The Atwood building is instrumented from the basement to the roof with a total of 32 accelerometer sensors. The building is located just two blocks north of the Delaney Park downhole array. Together the form a richly instrumented system that records local ground motions and building response.
The complete instrumentation details are illustrated by this diagram (courtesy of the USGS).
For more information see the USGS fact sheet:
Çelebi, M., McCarthy, J., Biswas, N., Wald, L., Page, R., and Steidl, J., 2004, Seismic Monitoring of the Atwood building in Anchorage, Alaska: U.S. Geological Survey Fact Sheet 2004-3103
Build motion visualizations for real events
This video https://www.youtube.com/watch?v=Nt0m5JWa62w presents a visualization of how the Atwood Building in Anchorage, Alaska, shook during the M7.1 January 24, 2016, Iniskin, Alaska, earthquake. The building was instrumented by U.S. Geological Survey to obtain data to study its behavior and performance during strong shaking. Such data is useful to make decisions for improving the building's performance. The video of the building exhibits, translational, torsional motions, as well as beating effects.
Note that the visualization is magnified by a factor of 300 to show its deformation characteristics. Produced by: Mehmet Celebi (USGS), Mark Bonito (USGS)

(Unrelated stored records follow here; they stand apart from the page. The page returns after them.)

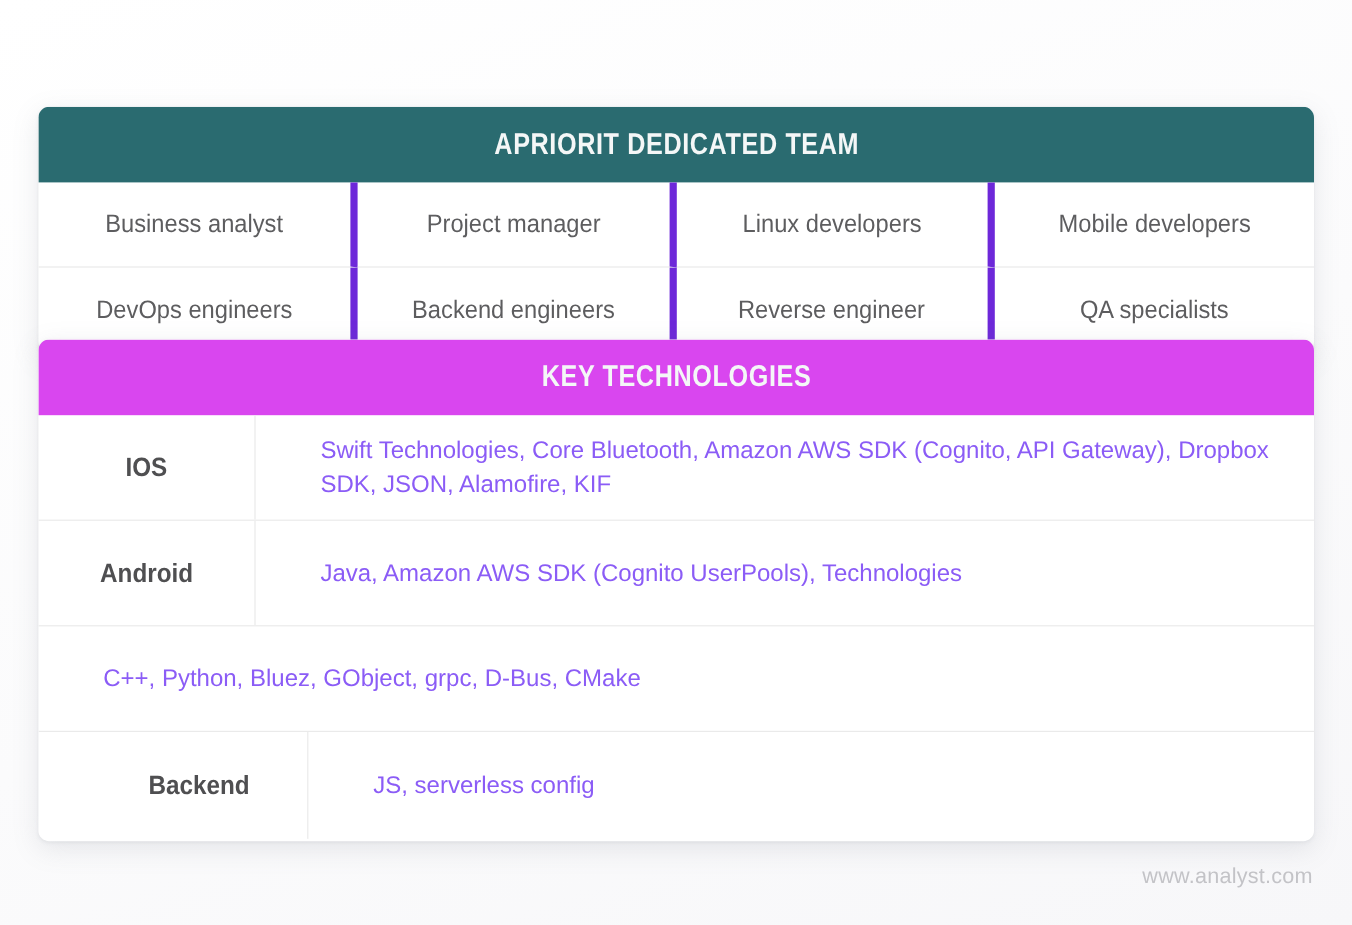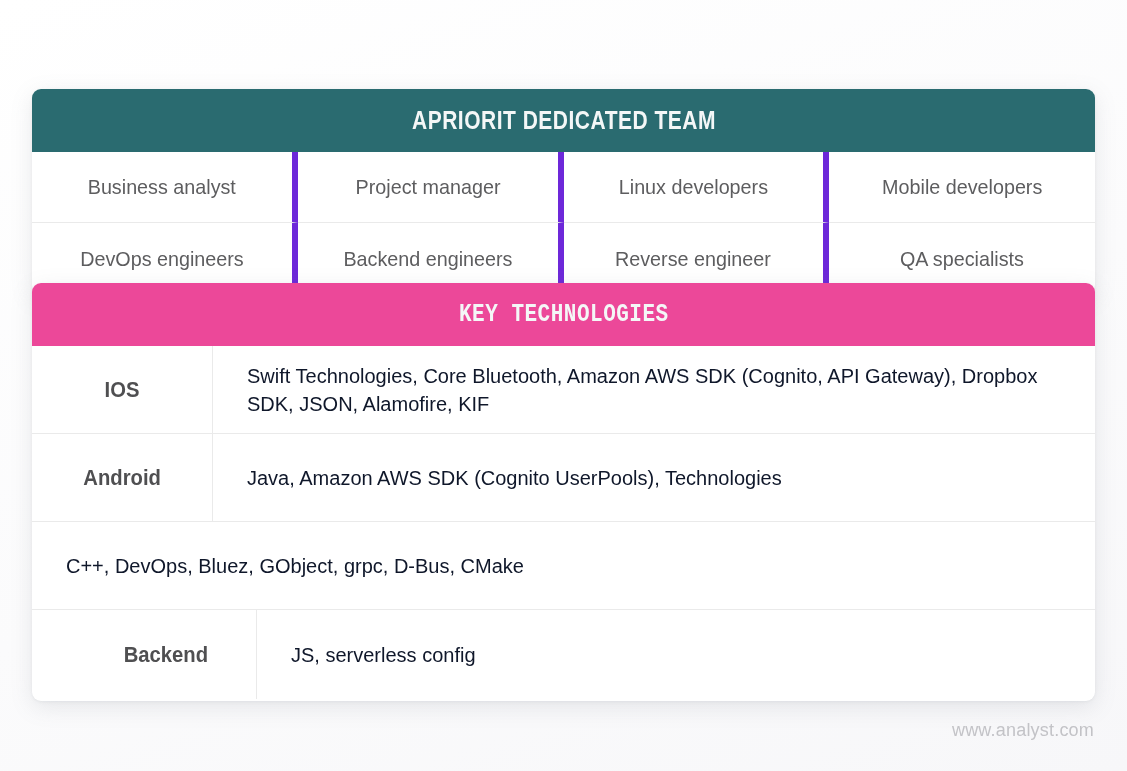--- a/index.html
+++ b/index.html
@@ -66,7 +66,7 @@
     white-space: nowrap;
   }
   #team-header { background: #2a6b70; }
-  #tech-header { background: #ec4899; font-family: Liberation Mono, monospace; }
+  #tech-header { background: #d946ef; }
 
   
   .team-grid {

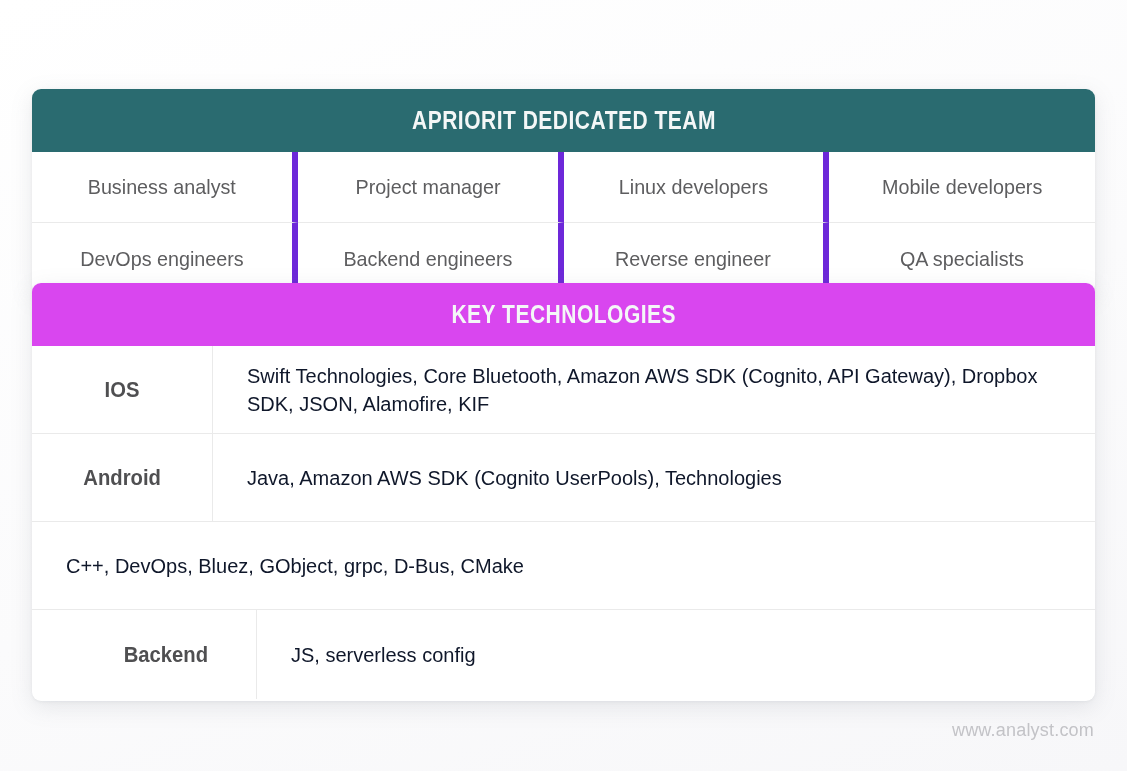--- a/index.html
+++ b/index.html
@@ -131,8 +131,9 @@
   .tech-value span {
     font-size: 20px;
     line-height: 28px;
-    color: #0f172a;
+    color: #8b5cf6;
     display: block;
+    margin-left: 20px;
   }
 
   

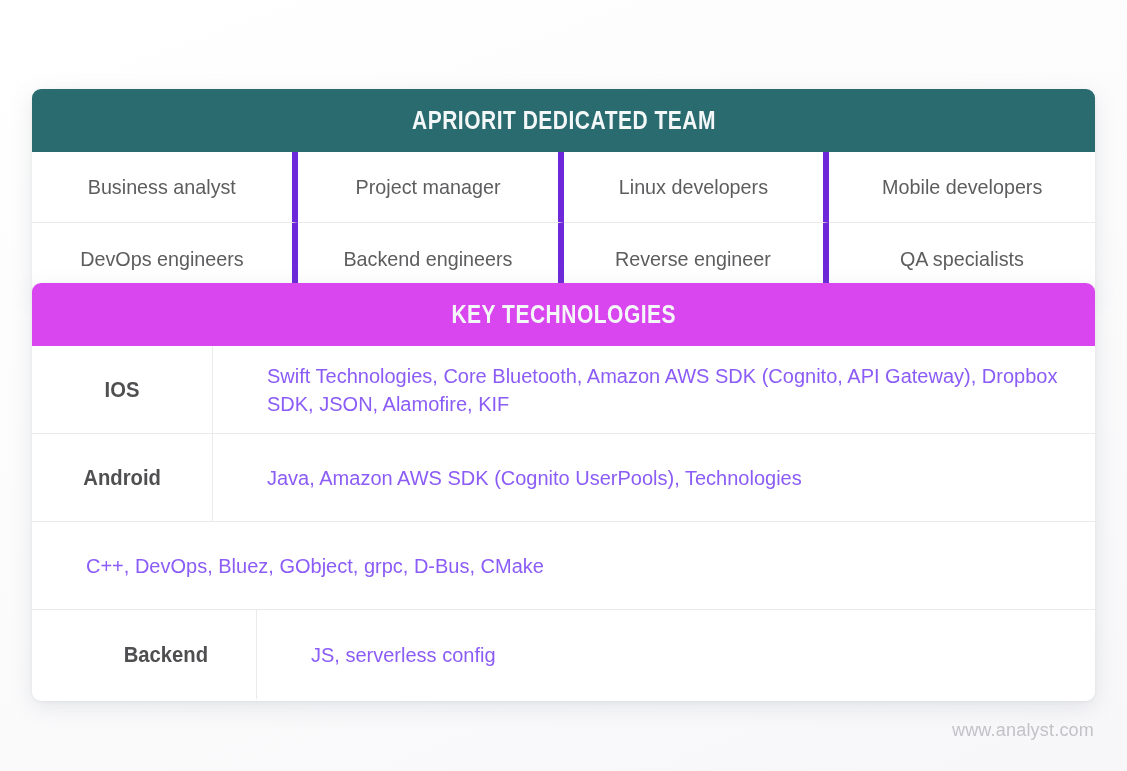--- a/index.html
+++ b/index.html
@@ -209,7 +209,7 @@
 
       <div class="tech-row">
         <div class="tech-value">
-          <span>C++, DevOps, Bluez, GObject, grpc, D-Bus, CMake</span>
+          <span>C++, Python, Bluez, GObject, grpc, D-Bus, CMake</span>
         </div>
       </div>
 

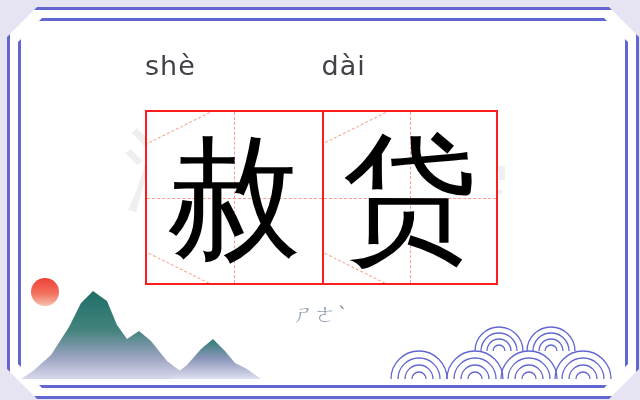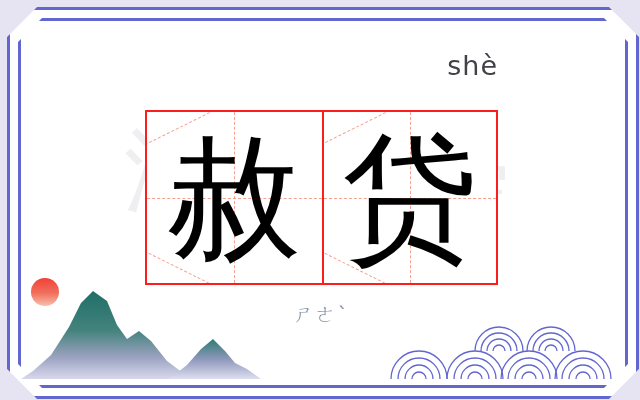--- a/index.html
+++ b/index.html
@@ -82,7 +82,7 @@
   }
   .pinyin {
     flex: 1;
-    text-align: right;
+    text-align: left;
     font-family: "DejaVu Sans", "Liberation Sans", sans-serif;
     font-size: 27px;
     color: #414248;

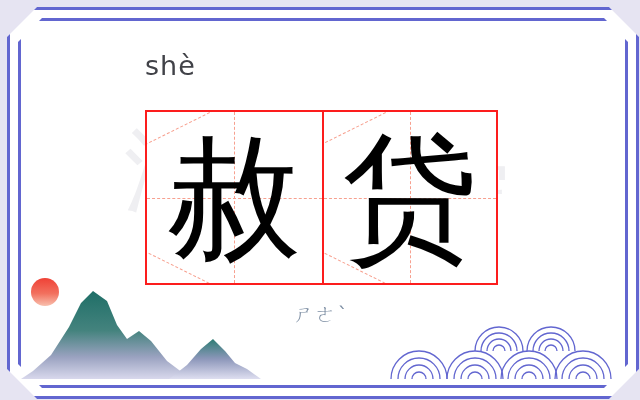--- a/index.html
+++ b/index.html
@@ -186,6 +186,7 @@
 
     <div class="pinyin-row">
       <div class="pinyin">shè</div>
+      <div class="pinyin">dài</div>
     </div>
 
     <div class="grid">

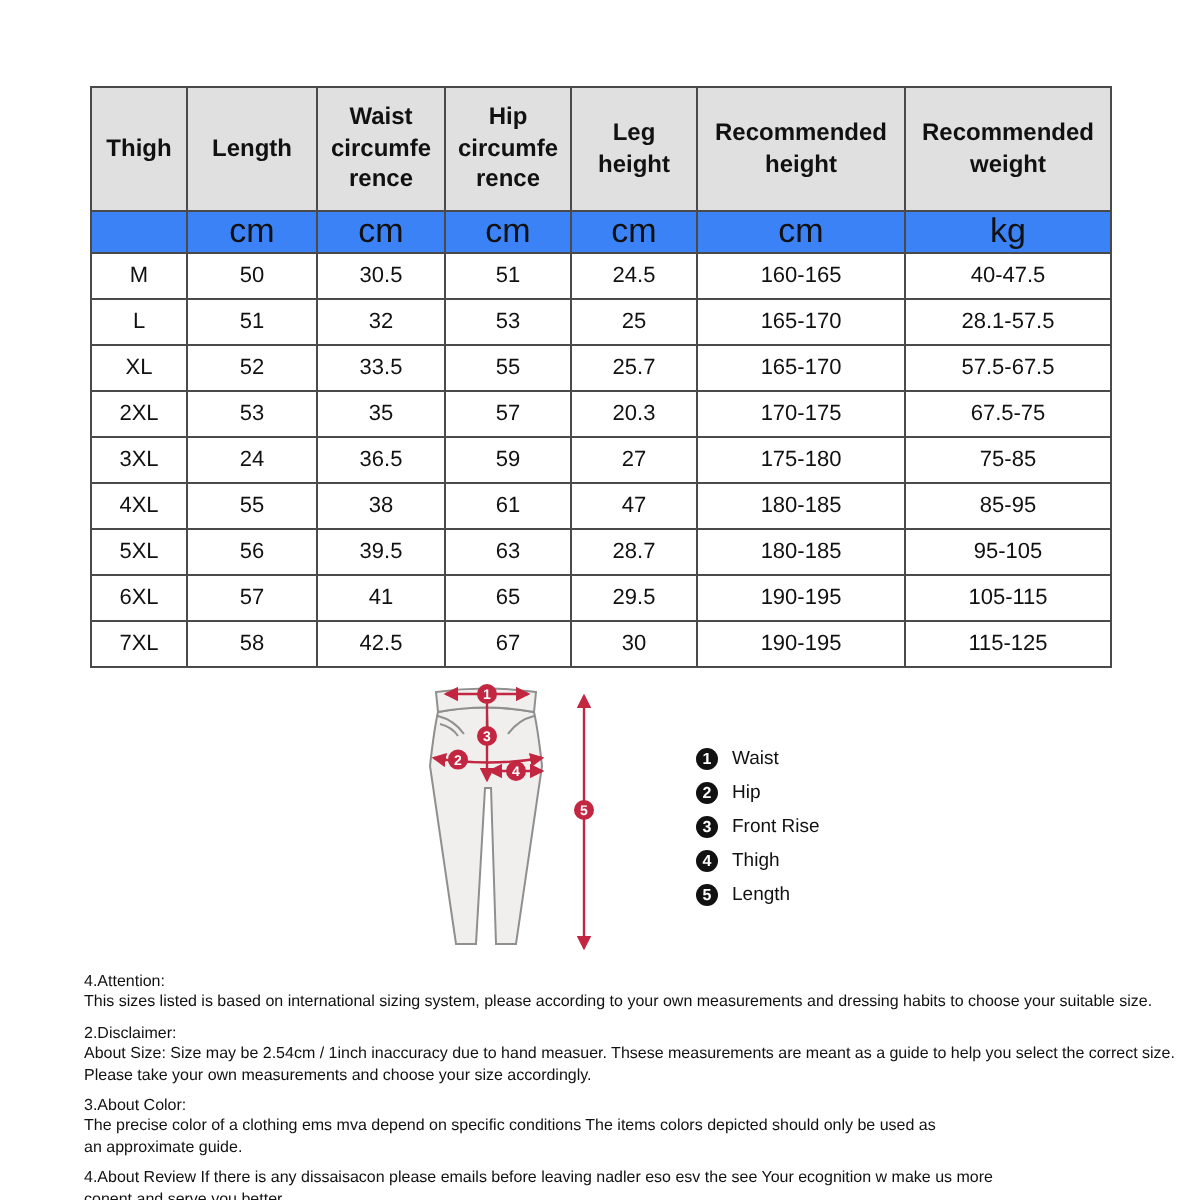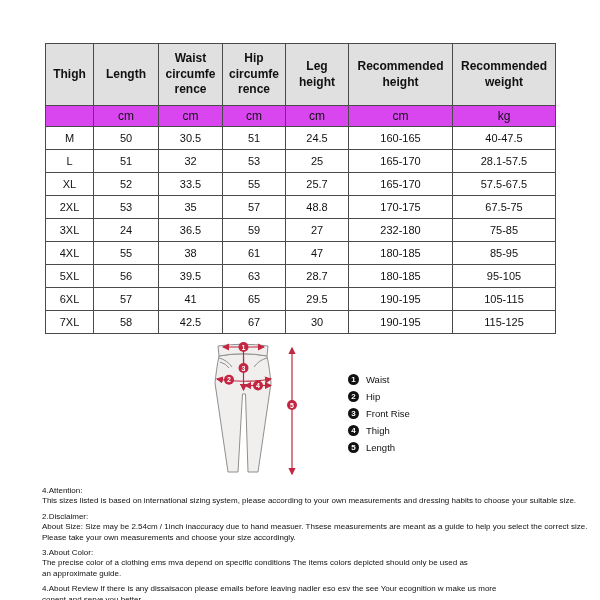--- a/index.html
+++ b/index.html
@@ -14,7 +14,7 @@
     vertical-align:middle;padding:0;color:#111;}
   .size-table thead th{height:61px;background:#e0e0e0;font-size:12px;
     font-weight:bold;white-space:pre-line;line-height:1.3;}
-  .size-table tr.units-row td{height:20px;background:#d946ef;font-size:12px;}
+  .size-table tr.units-row td{height:20px;background:#3b82f6;font-size:17px;}
   .size-table tbody td{height:22px;background:#fff;font-size:11px;}
   .size-table col.c1{width:48px}.size-table col.c2{width:65px}
   .size-table col.c3{width:64px}.size-table col.c4{width:63px}

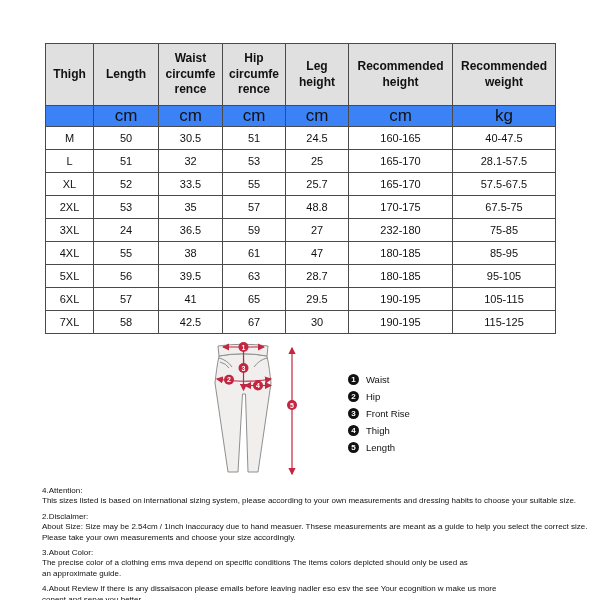--- a/index.html
+++ b/index.html
@@ -118,7 +118,7 @@
           <td>53</td>
           <td>35</td>
           <td>57</td>
-          <td>48.8</td>
+          <td>20.3</td>
           <td>170-175</td>
           <td>67.5-75</td>
         </tr>

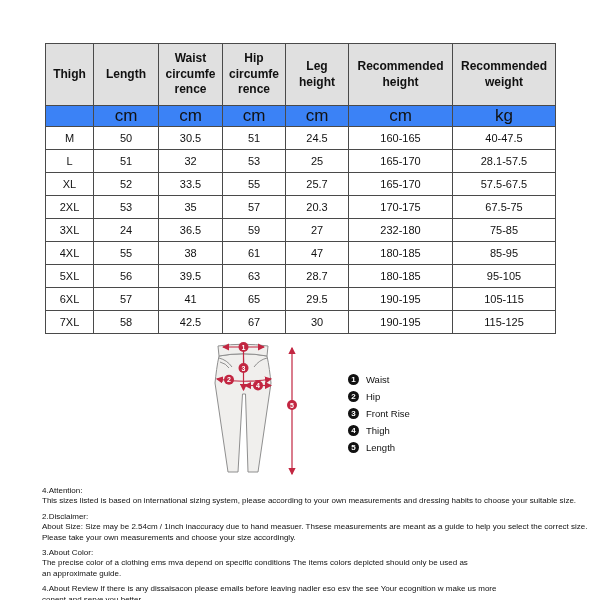--- a/index.html
+++ b/index.html
@@ -129,7 +129,7 @@
           <td>36.5</td>
           <td>59</td>
           <td>27</td>
-          <td>232-180</td>
+          <td>175-180</td>
           <td>75-85</td>
         </tr>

This video https://www.youtube.com/watch?v=9MlvLdnwLY4 presents a visualization of how the Atwood Building in Anchorage, Alaska, shook during the Mw 7.0 November 30, 2018, Anchorage, Alaska, earthquake. The building was instrumented by the U.S. Geological Survey to obtain data to study its behavior and performance during strong shaking. Such data are useful in making decisions about improving the performance of the building. Translational (back-and-forth) motion (more dominant in the East-designated direction) and limited torsional (twisting) motions are both observed, as well as limited beating effects (alternating cycles of generally increasing and decreasing levels of motion that occur when the structural damping of a building is low and when frequencies of translational and torsional motions are close).
Note that relative to the height of the building, the motions are magnified by a factor of 100 to show how the building deforms.